LS: It’s violent. It’s this constant violence. I mean, there isn’t a ton of violence in mother nature. You see the tip of it on the top of the food chain, but the reality I just said, like in the handful of soil, there’s a billion interactions going on. They’re all cooperating. They’re all living together. What’s going on? That is, in my opinion, a beautiful story. So we don’t have to always be pressing the adrenaline button of kill, of watching blood in movies as well, horror movies, action, adventure violent movies where people get tortured and shot and killed. It’s like, well, duh, you’re going to get an adrenaline rush. How about getting an adrenaline rush on beauty? How about getting an adrenaline rush on getting high? How about getting an adrenaline rush on being in love? Those are valid emotions too that put all kinds of endorphins through your bloodstream. And I shoot people. People are nature. So, I’m interested in shooting anything that celebrates life.
Jackee: Do you think that with the recent Time’s Up movements, do you think Hollywood’s heading in a new direction of more divine feminine and projecting that in a way that’s true to what you see in nature?
LS: I hope so. I mean, I think it’s going to be slow. I think having women, more women in your direct films, and getting them more involved in all the aspects of the creative process will hopefully bend that curve. But the other part of it is the economics. If women directors make thrillers and horror films because that’s what the track record is on making money. Well, how do we break that paradigm? I’m trying to break that paradigm with the support of you and everybody who’s listening in. We filled theaters. We need to support this new story. Filmmakers that are sharing nature’s intelligence, and we can beat that paradigm, regardless of the gender, or whoever’s making the movie, I think we have to shift the story, and we have to get more women involved at the same time. Because if we’re telling the same old story, then it’s not the feminine side of nature.
Jackee: Yeah. And I think we can do both. I think we can change the story, and we can also… People can still make money off of storytelling, so that they can make more stories.
LS: Of course, and you know what? Fantastic Fungi is doing it. It’s not like we’re mega. But we’re one of only nine films last year to get 100% rating on Rotten Tomatoes. Those are critics that are looking at Hollywood movies, and we’ve we sold out over 100 theaters all without advertising, just by mycelial network getting people to show up. And the ability to be able to, before the Coronavirus, gather together and feel a sense of community. And now because of the virus we’re doing the community experience virtually, which is also cool. I mean last Thursday, we had over 101 countries join our webinar. Now, we never could have quite accomplished that in a single theater. We were trying to do that by connecting theaters all over the world. And we did. We’ve sold out London, Prague, Stockholm, Cape Town, Paris. I mean, just think about that, that the fact of this feeling of connection, of community, of this we are one planet. This pandemic has shown us we are all in this together. It is global.
So, for us to feel that global connection with like-minded people who through common sense just want to protect life, it’s not a big deal. It’s not a political belief. Either you’re for life, you’re not for it right. You know, right?
Jackee: Yep.
LS: It’s pretty simple to me. I don’t want to pollute the air, and pollute the river, or pollute the water. Even as a businessman, I think it’s bad for business if everybody dies. So, let’s just get on board and do whatever it takes to make a healthy environment. And we could all have our own belief systems, but let’s just make the world healthy again.

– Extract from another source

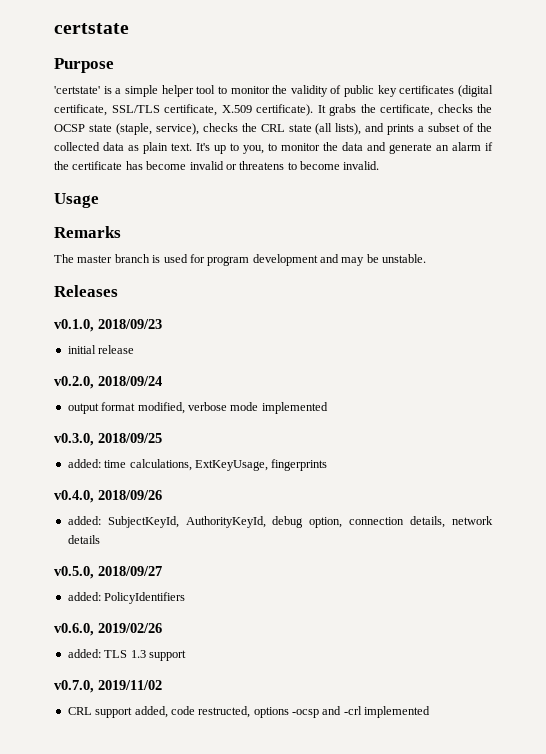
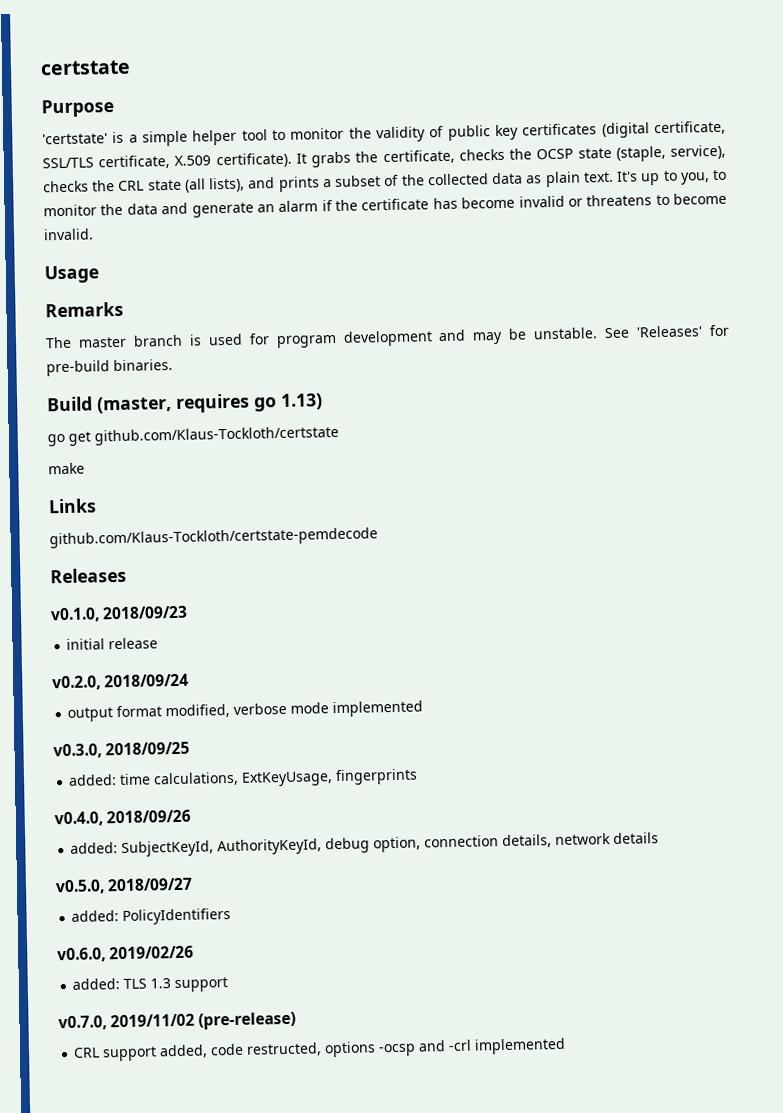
(427, 258) none -> [604,324,731,339] [46,358,173,377] [47,393,323,414] [47,425,339,447] [48,462,85,475] [48,498,97,514] [49,527,378,549] See 'Releases' for pre-build binaries. // Build (master, requires go 1.13) // go get github.com/Klaus-Tockloth/certstate // make // Links // github.com/Klaus-Tockloth/certstate-pemdecode
(162, 685) none -> [198,1011,297,1030] (pre-release)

Jackee: Yeah, I love that. I love that approach of we can have our own belief systems, and they don’t have to align, but there’s a common sense part of it where just by being human 99% of us we really ask ourselves and we’re really honest, we agree. So, it’s fine; let’s meet on the things that we agree on, and not get so focused on the things we don’t agree on, but also allow space for that.
LS: Sure. Well, I think we all want healthy food, healthy environment. I mean, either you want to be alive, or you want to be dead. It’s a pretty black and white decision that I think most people would probably say I’d rather be alive.
Jackee: Yeah. I can’t stop thinking of our Texas governor. Forgive me for not knowing his name. I’m no longer living in Texas, but I think he very recently was pro not life in favor of the economy surviving, which I thought was pretty funny.
LS: Right. Yeah, capitalism.
Jackee: Yeah, I think he might sing a different tune if he were actually faced with it. It’s easy to say, “Oh, well, it’s my time to go. It’s my time to go.” And then you’re faced with life and death in that moment. Let’s talk about new technology. You’ve been on the cutting edge of new technology capturing film since the beginning. Is it going to get even better than this new time lapse technology that we’ve been seeing for the last 10 years? What’s the in-home experience going to feel like in the future?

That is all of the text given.